We are developing the server for a massively multiplayer online game with a client-server architecture. The game design seeks to create an immersive play experience by enabling thousands of players to interact with each other in a shared virtual world.
- The game design depends on having many players online at the same time.
- The game design does not require the virtual world to simulate a single, large and unbounded open space that permits total freedom of movement and play.
- The game design may specify the use of ephemeral maps, where small groups of players choose to share in scripted experiences.
- The game design targets player population ranges for each map based on map size, features, player character traffic patterns, and play activities expected to occur on each map.
- The game server uses a distributed deployment architecture.
- The game server uses the Distributed Network Connections pattern to manage game client connections.
- The development plan favors technical simplicity and ease of implementation over flexible configuration and dynamic scalability at runtime.
- The long-term product plan calls for incremental enhancement of the game through adding content and increasing the size of the virtual world.

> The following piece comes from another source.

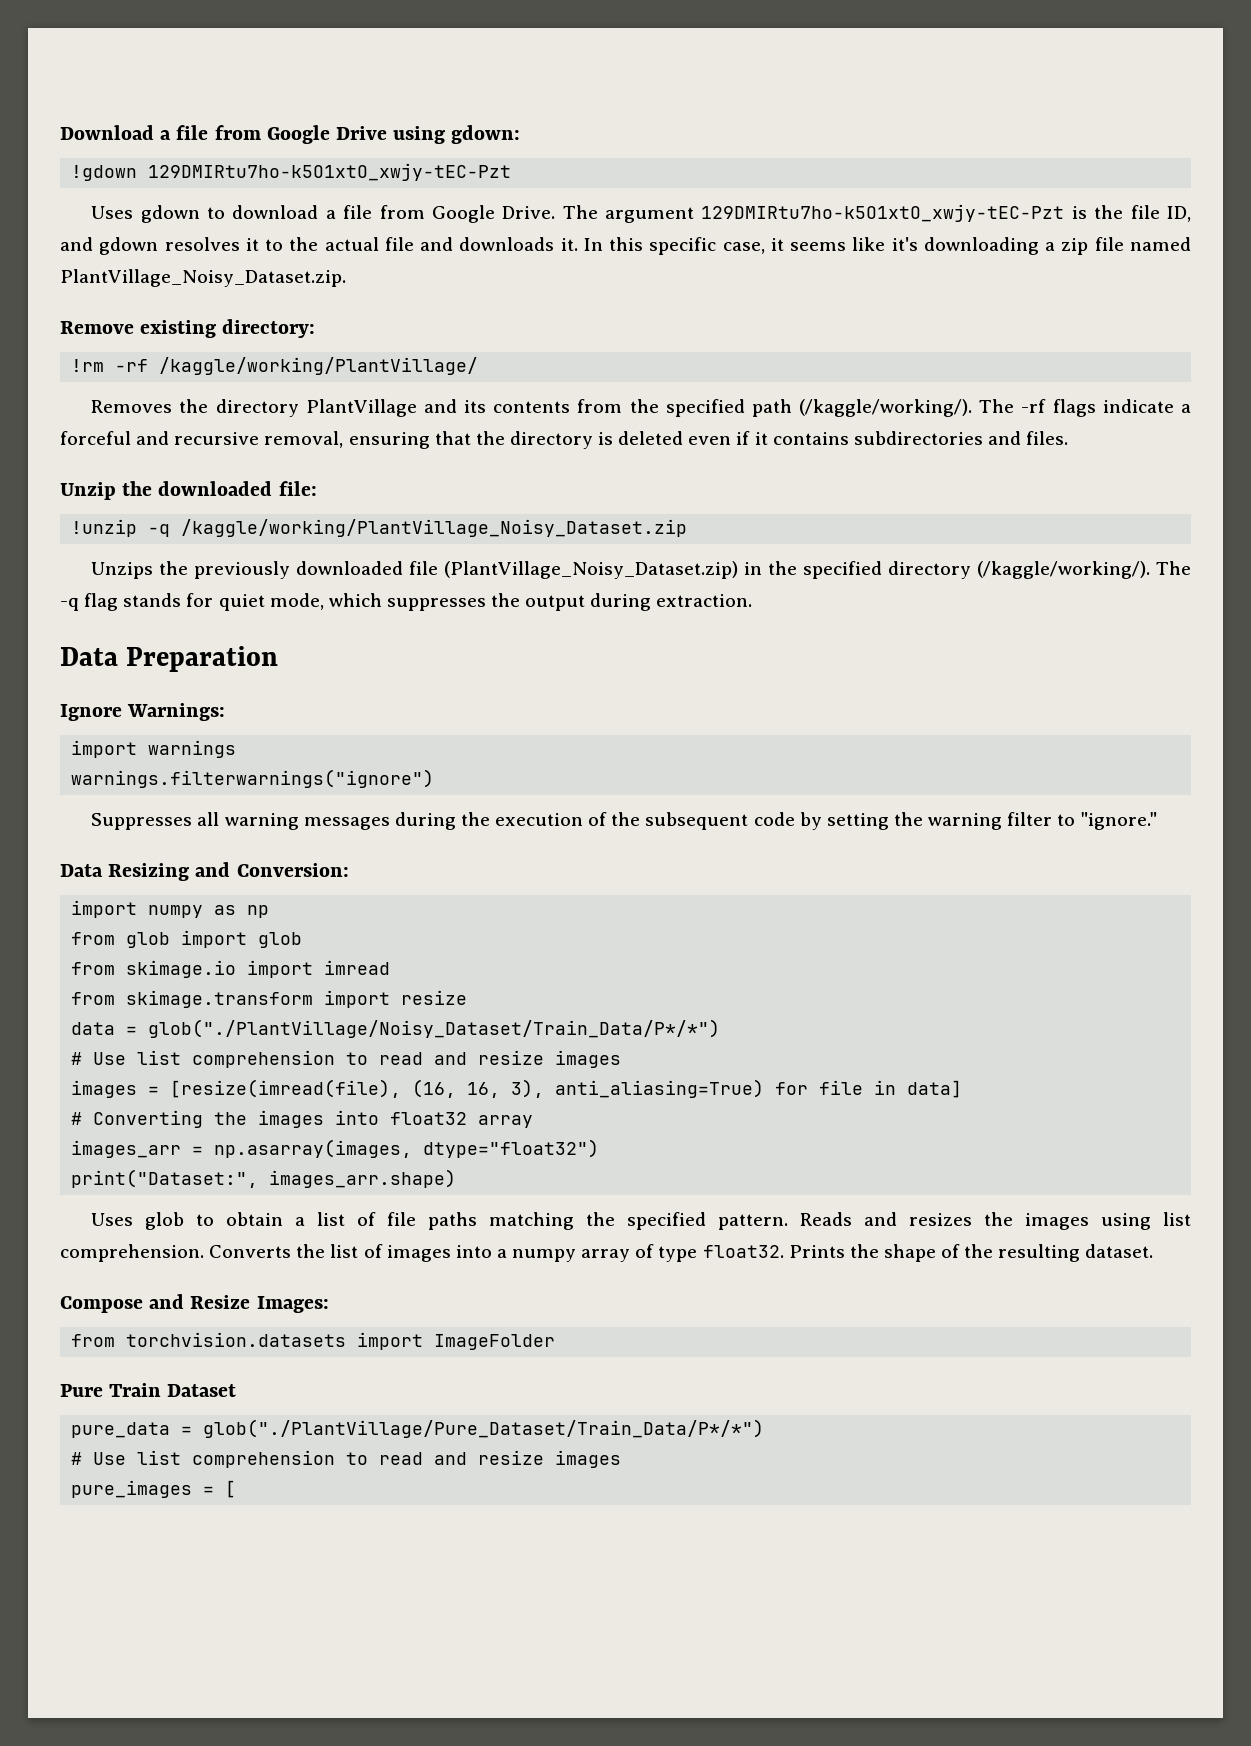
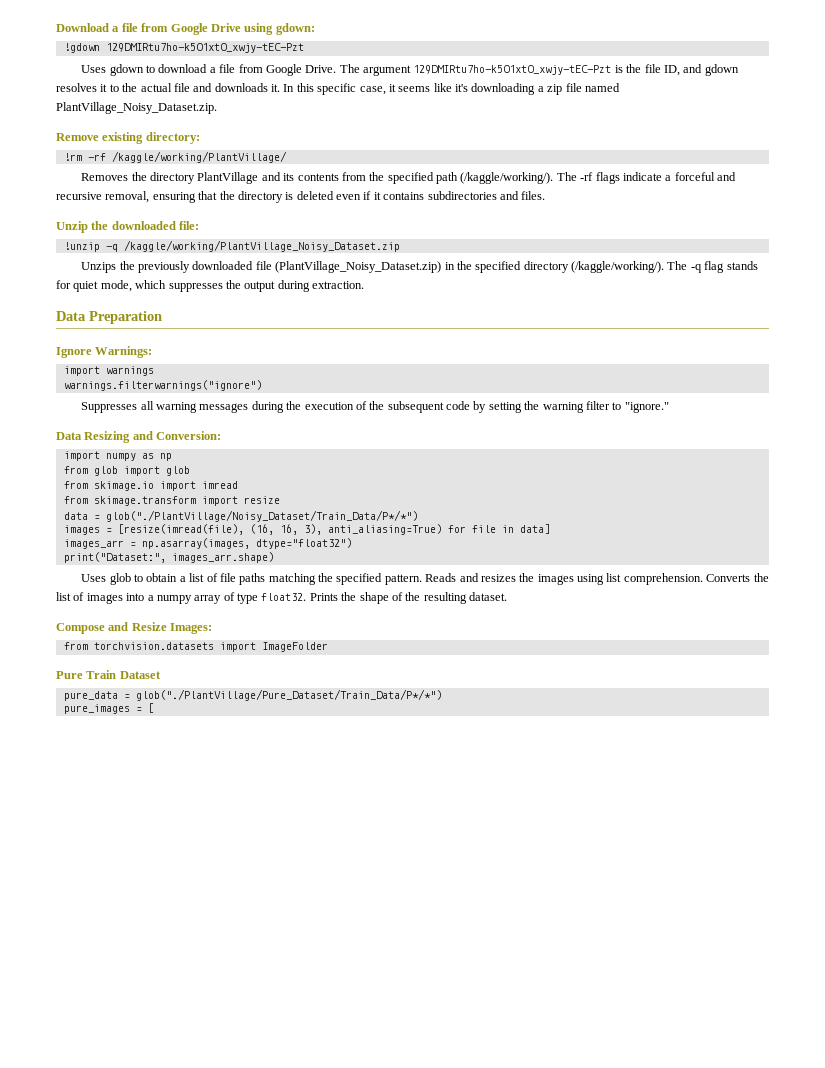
  data = glob("./PlantVillage/Noisy_Dataset/Train_Data/P*/*")
- # Use list comprehension to read and resize images
- # Converting the images into float32 array
  pure_data = glob("./PlantVillage/Pure_Dataset/Train_Data/P*/*")
- # Use list comprehension to read and resize images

- The business plan accepts that operating and support costs may increase in proportion to content expansion and player population.

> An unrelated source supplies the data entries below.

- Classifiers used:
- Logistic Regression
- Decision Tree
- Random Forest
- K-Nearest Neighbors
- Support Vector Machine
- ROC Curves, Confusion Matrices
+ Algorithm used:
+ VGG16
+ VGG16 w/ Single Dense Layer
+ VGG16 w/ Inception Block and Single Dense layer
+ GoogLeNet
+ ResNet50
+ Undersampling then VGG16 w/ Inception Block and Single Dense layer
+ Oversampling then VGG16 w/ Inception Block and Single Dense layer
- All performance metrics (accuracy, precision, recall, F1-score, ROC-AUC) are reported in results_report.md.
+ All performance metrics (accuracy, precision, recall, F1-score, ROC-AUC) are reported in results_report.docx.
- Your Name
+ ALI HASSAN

Develop a map-centric game server strategy that concentrates core game play activity with the maps in which it occurs. Do this by creating two server types, area server and world server. The game’s server cluster contains many area server processes connected to a single central world server process. One or more connection servers generally manage client network connections, but are not part of this pattern.
The area servers contain the maps that make up the virtual world and control the game behavior that occurs on them.
A data structure called a map template defines the terrain, geometry and other content for a given map. At run time, an area server creates one or more map instances from a given map template. These map instances provide a context within which the core game play for the map executes. Each area server may host multiple instances of one or more map templates.
Large maps designed as common spaces for many players usually exist as singletons. That is, only one instance of that map exists in the entire game. The area server for one of these maps creates its instance at server startup, and keeps it running perpetually.
Smaller maps exist for running scripted experiences with smaller groups of players. These maps are ephemeral. The area server creates instances of these maps on demand, and shuts them down when no longer needed.
When a player’s character moves between maps in the virtual world, the game moves the character’s state from the old map instance to the new one. If the map instances are in different area server processes, the origin area server saves and unloads the state, and the destination area server loads it into the new map instance.
The world server serves as a central controller for area servers. It assigns map templates to area servers, notifies area servers when to create map instances, and coordinates movement of player characters between map instances and their area servers.
The world server is the central authority on a player character’s location within both the virtual world and the area server process nodes that make up the game server cluster. When a player character moves between area servers, the world server updates the routing data used by the connection servers so that client messages reach the correct area server.
We have an MMO game server that distributes the core game play load across multiple server processes to support thousands of connected clients at one time. The game can be made to perform reasonably well, but will meet obstacles to growing the player base.
All game play activity is bound to specific map instances. This means that map instances must be allocated to specific area server processes using a mix that must be determined before they are created or populated. Getting the right mix will require attaching metadata to map templates to classify them based on intended load and/or population characteristics. Developing and maintaining this metadata will take careful performance testing, measurement, and analysis, much of which must be done by hand.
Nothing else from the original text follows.